In contrast, difficulties in swallowing, paralysis, reduced mobility, impaired speech, and constipation were more often reported to affect the sense of well-being moderately or severely in children with brain tumors compared with children with leukemia/lymphoma. The highest relative risks for children with brain tumors were reported for paralysis (RR: 5.2; 95% CI: 3.1–8.5), impaired speech (RR: 3.0; 2.1–4.3), and constipation (RR: 1.8; 1.3–2.5). Parents of children with sarcoma/neuroblastoma reported that their children were more affected by paralysis (RR: 2.0; 1.0–3.7) and constipation (RR: 1.8; 1.2–2.6) than parents with children with leukemia/lymphoma (Table 2).

The Age of the Child
Significant differences were found in the reported level of suffering from the various symptoms in relation to the age of their child at death.
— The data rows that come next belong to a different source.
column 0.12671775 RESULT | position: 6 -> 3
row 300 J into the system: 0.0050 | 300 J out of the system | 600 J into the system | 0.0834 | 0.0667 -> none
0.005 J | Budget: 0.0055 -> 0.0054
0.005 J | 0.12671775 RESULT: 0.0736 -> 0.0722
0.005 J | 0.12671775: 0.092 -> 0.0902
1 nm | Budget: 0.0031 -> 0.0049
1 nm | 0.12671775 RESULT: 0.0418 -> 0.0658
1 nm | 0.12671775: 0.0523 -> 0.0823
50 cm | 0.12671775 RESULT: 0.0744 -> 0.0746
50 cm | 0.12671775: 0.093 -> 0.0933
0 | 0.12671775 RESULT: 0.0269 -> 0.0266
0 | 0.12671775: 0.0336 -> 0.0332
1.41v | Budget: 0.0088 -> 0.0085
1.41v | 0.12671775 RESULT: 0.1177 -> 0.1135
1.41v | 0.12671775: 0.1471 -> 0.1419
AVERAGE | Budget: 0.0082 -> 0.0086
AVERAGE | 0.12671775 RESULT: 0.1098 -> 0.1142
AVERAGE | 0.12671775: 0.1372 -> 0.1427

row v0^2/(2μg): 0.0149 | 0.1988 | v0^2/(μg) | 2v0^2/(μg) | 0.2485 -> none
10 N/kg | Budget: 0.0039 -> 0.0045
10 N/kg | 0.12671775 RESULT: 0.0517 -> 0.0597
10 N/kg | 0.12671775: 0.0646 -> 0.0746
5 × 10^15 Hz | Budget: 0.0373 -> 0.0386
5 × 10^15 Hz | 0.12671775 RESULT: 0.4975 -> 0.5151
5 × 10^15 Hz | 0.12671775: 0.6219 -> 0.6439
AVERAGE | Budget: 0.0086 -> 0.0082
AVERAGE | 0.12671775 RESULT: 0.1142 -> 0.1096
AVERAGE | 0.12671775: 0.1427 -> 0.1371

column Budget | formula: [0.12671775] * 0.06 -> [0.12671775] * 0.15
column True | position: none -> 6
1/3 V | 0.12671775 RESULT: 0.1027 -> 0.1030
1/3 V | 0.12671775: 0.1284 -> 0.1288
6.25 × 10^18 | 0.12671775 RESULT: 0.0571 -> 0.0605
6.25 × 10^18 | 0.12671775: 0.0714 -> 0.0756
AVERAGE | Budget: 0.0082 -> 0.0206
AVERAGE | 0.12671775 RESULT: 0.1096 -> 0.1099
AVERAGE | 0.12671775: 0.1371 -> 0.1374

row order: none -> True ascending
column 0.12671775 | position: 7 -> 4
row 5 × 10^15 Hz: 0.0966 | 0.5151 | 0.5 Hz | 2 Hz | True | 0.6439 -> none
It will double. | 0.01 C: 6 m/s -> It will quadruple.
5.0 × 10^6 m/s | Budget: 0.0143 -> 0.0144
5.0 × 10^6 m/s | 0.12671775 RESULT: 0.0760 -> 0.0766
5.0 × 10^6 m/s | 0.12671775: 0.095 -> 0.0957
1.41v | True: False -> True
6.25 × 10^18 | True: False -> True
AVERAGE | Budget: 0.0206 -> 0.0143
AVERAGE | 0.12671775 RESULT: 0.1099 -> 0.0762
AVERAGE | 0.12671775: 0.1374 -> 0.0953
Children over 9 years were reported to be more troubled by anxiety than the younger children, with a risk ratio of 1.8 (1.2–2.6) for children 9–15 years and 2.0 (1.3–2.9) for children over 16 years at death (Table 3). Compared with parents of children dying before the age of 4, the parents that lost a child at the age of 9–15 expressed that their child's sense of well-being was affected moderately or severely by difficulties in swallowing, anxiety, depression, reduced mobility, impaired speech, disturbed sleep due to anxiety, troublesome swellings/edema, and urinary problems significantly more often (Fig 3; Table 3).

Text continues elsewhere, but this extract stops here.